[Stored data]
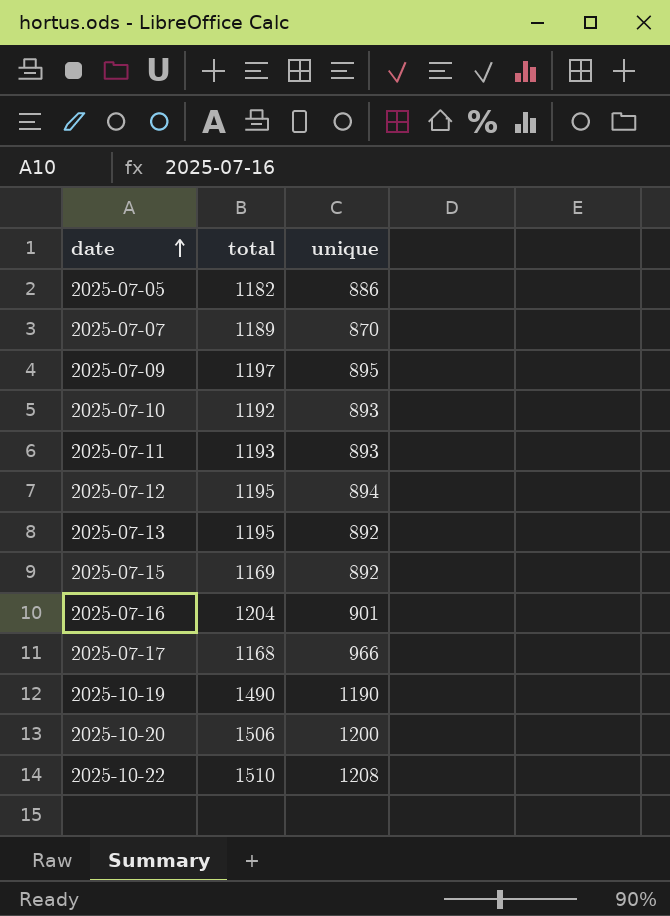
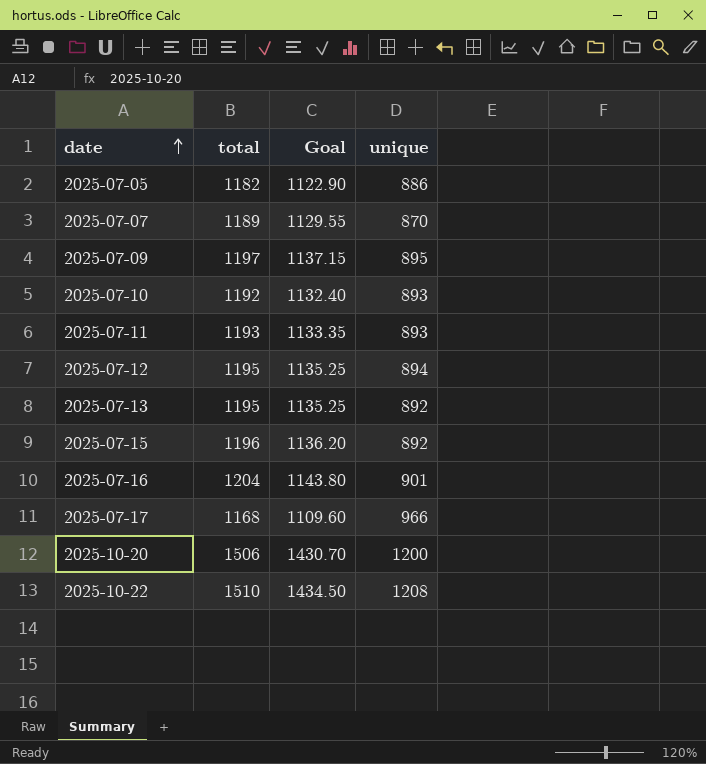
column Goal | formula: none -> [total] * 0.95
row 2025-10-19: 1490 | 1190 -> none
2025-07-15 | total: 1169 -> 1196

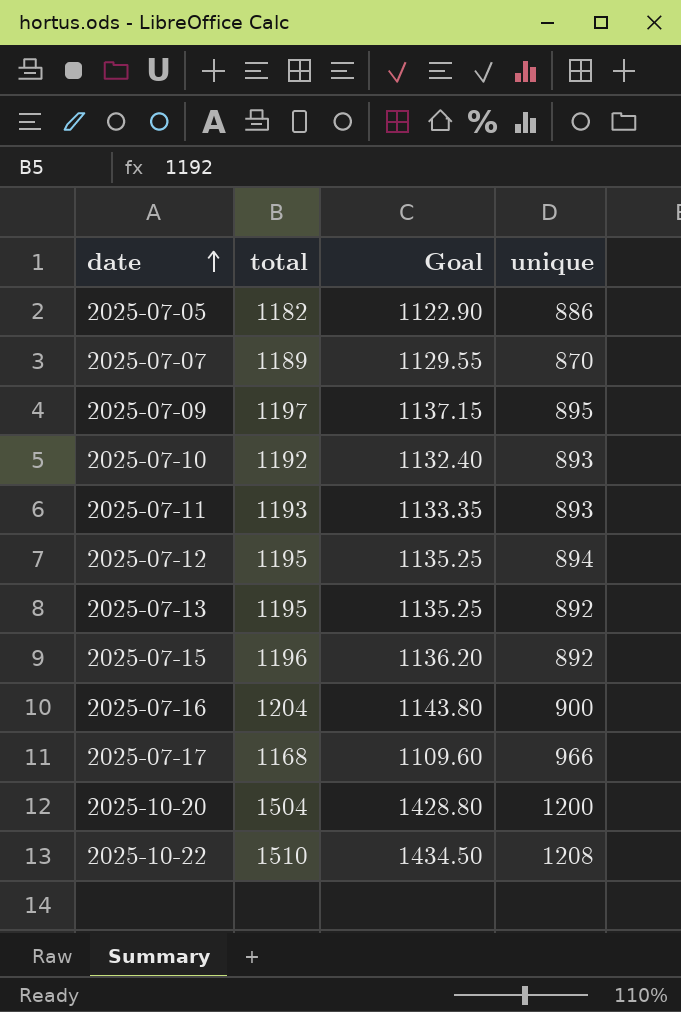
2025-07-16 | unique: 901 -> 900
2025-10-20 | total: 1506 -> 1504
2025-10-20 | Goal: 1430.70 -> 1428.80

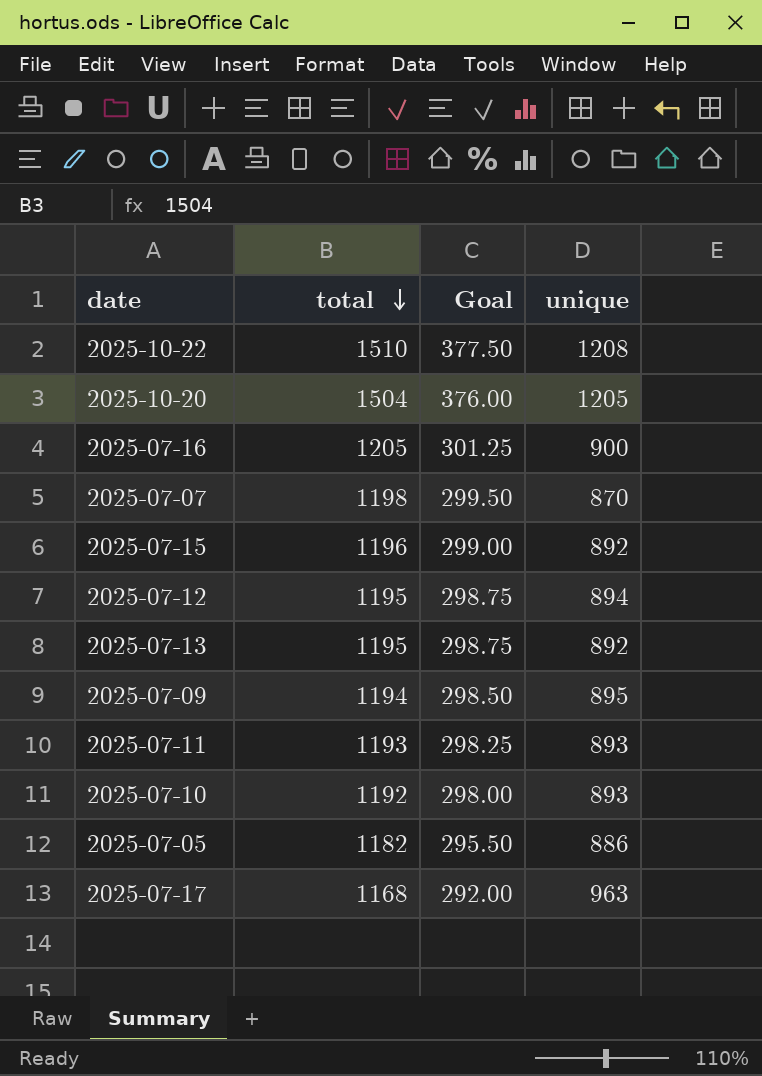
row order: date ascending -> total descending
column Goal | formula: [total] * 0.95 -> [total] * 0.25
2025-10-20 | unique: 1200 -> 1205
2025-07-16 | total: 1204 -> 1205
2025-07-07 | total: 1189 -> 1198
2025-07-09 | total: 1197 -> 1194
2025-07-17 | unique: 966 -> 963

▶ **Work instructions**
In the records above, the lines from the one containing "2025-10-20 | Goal: 1430.70 -> 1428.80" through the last line are to be written out exactly, both ends included and pictures omitted.

▶ **Task result**
2025-10-20 | Goal: 1430.70 -> 1428.80

row order: date ascending -> total descending
column Goal | formula: [total] * 0.95 -> [total] * 0.25
2025-10-20 | unique: 1200 -> 1205
2025-07-16 | total: 1204 -> 1205
2025-07-07 | total: 1189 -> 1198
2025-07-09 | total: 1197 -> 1194
2025-07-17 | unique: 966 -> 963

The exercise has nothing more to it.